Turn lignite (brown coal) mine, southwest of Poland, in Lower Silesia;

 photo attribution: Anna Uciechowska.

The campaigning slogan “coal not dole” is an abiding memory to many people in the UK in their forties or above, but the outcome of the nationwide 1984-85 coal miners’ strike was defeat, and yet more job losses.  The below table, citing English and Welsh data only and not that of my adopted country of Scotland, gives the chilling overall picture of job losses in coal for the period leading up to that strike and twenty years on from it:

Leaving aside the oddity of gendered job loss statistics, a novelty to me but in the context of such a male-dominated industry perhaps a feature that can be ignored, the picture is one of devastation.  The figures for Yorkshire stand out as particularly extreme, but those for Durham, South Wales and Nottinghamshire are all above 20,000 too.  These are just the direct jobs lost, of course; a multiple of indirect jobs in these counties’ economies, dependent on coal miners’ income and UK coal supply chains, would also have been lost too.

Even in 2016 the UK miners’ struggle continues, but now – in a period when employment in the industry has virtually disappeared – the focus is on protecting miners’ pensions, as is illustrated by the below tweet:

Whereas the battle to save the UK’s coal industry was substantially lost, the story in Poland is different.  Coal remains the dominant primary source of energy and Polish government is committed to the defense of the industry’s jobs, which remain very substantial – see table below:

 

National Employment in Coal by year: Poland

Figures in 100,000 jobs, vertical axis; employment figures also shown at bottom row, below calendar year.

As can be seen, following a period of precipitous decline through the 1990s, during which time more than 250,000 jobs were lost, overall employment figures reached some level of stability since the year 2000, finally dipping below 100,00 only last year.

 

Polish coal reserves remain very substantial: the country “has hard coal reserves totalling 19.1 billion tonnes, mainly located in Upper Silesia and in the Lublin basin.

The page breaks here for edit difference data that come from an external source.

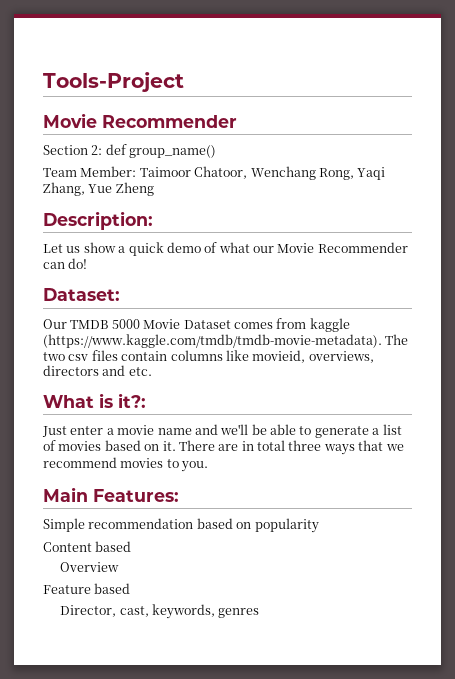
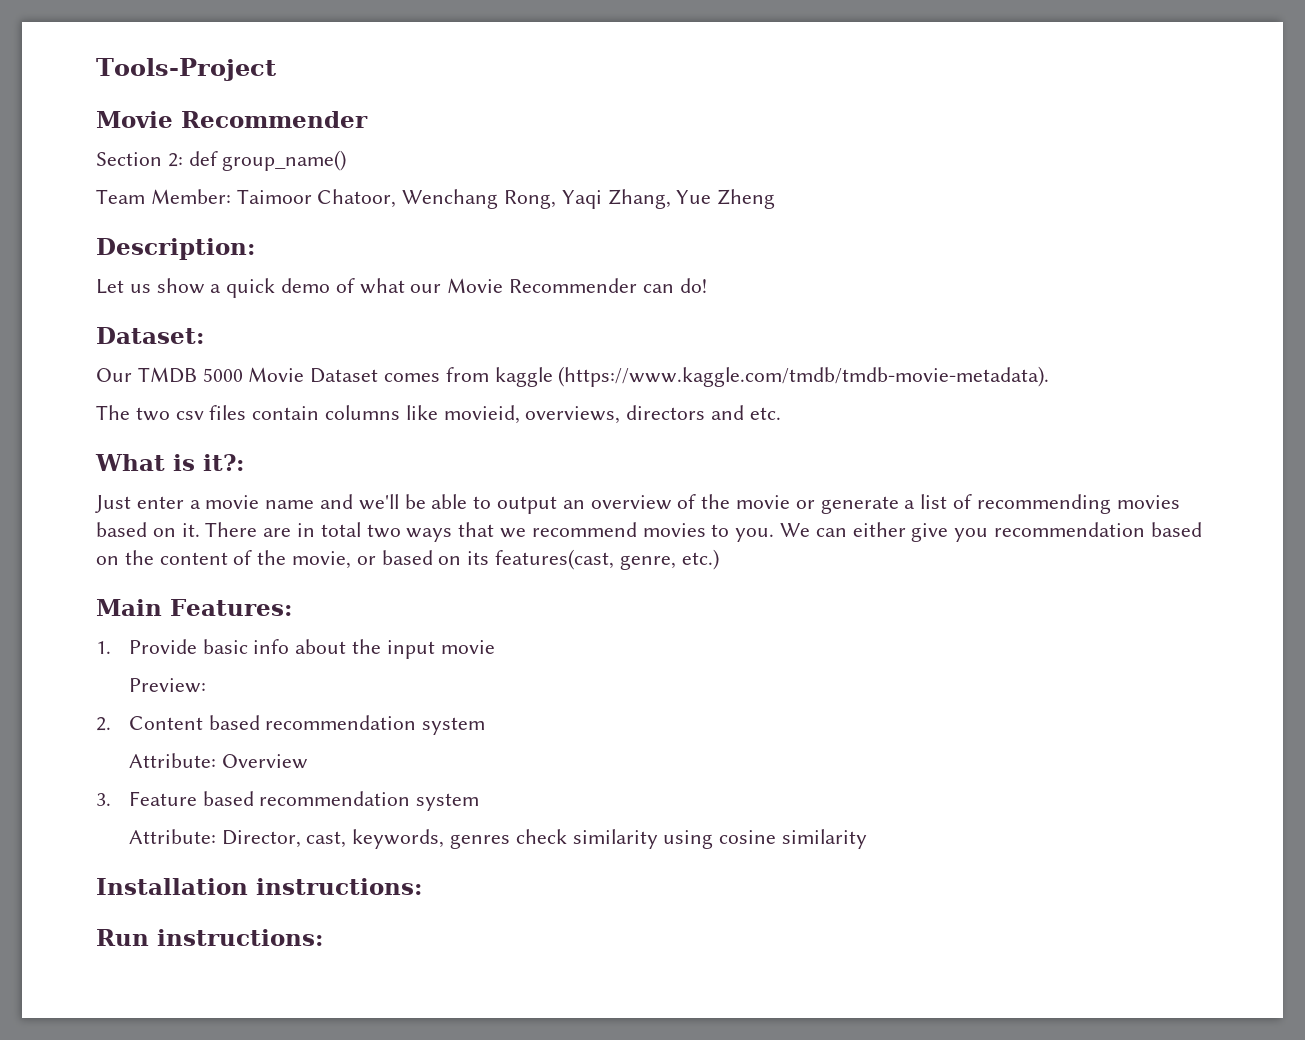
(382, 341) none -> (1050, 376) //
(312, 430) none -> [497,494,815,514] output an overview of the movie or
(56, 445) none -> [976,494,1111,514] recommending
[288,440,322,451] three -> [366,524,401,538] two
[43,487,179,502] [43,518,319,533] // Main Features: // Simple recommendation based on popularity // -> [780,522,1202,542] [96,549,719,570] [96,599,292,616] [96,639,495,659] [128,678,206,693] [96,717,111,731] We can either give you recommendation based on the content of the movie, or based on its features(cast, genre, etc.) // Main Features: // 1. Provide basic info about the input movie // Preview: // 2.
(132, 546) // -> [265,715,486,735] [128,753,216,768] recommendation system // Attribute:
(120, 567) none -> [96,793,111,806] 3.
(131, 588) // -> [259,791,480,811] [128,829,216,844] recommendation system // Attribute:
(260, 613) none -> [515,829,868,849] [96,878,422,895] [96,929,323,946] check similarity using cosine similarity // Installation instructions: // Run instructions:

Mineable lignite reserves amount to almost 1.6 billion tonnes”; the relevant coal basins (both high calorific value, hard coal and soft, brown coal: lignite) are located across the southern half of the country, see map below:

Importantly for the future viability of the industry, 44% of Poland’s hard coal is coking coal, i.e. the very high calorific form of coal used in the production of steel. Coking coal commands a significant price premium over non-coking, or thermal, coal; moreover, prices have recently been booming: over “the past month (quote dated 7.9.16) the price of coking (metallurgical) coal has joined iron ore, surging more than 40% to the highest levels since early 2013.”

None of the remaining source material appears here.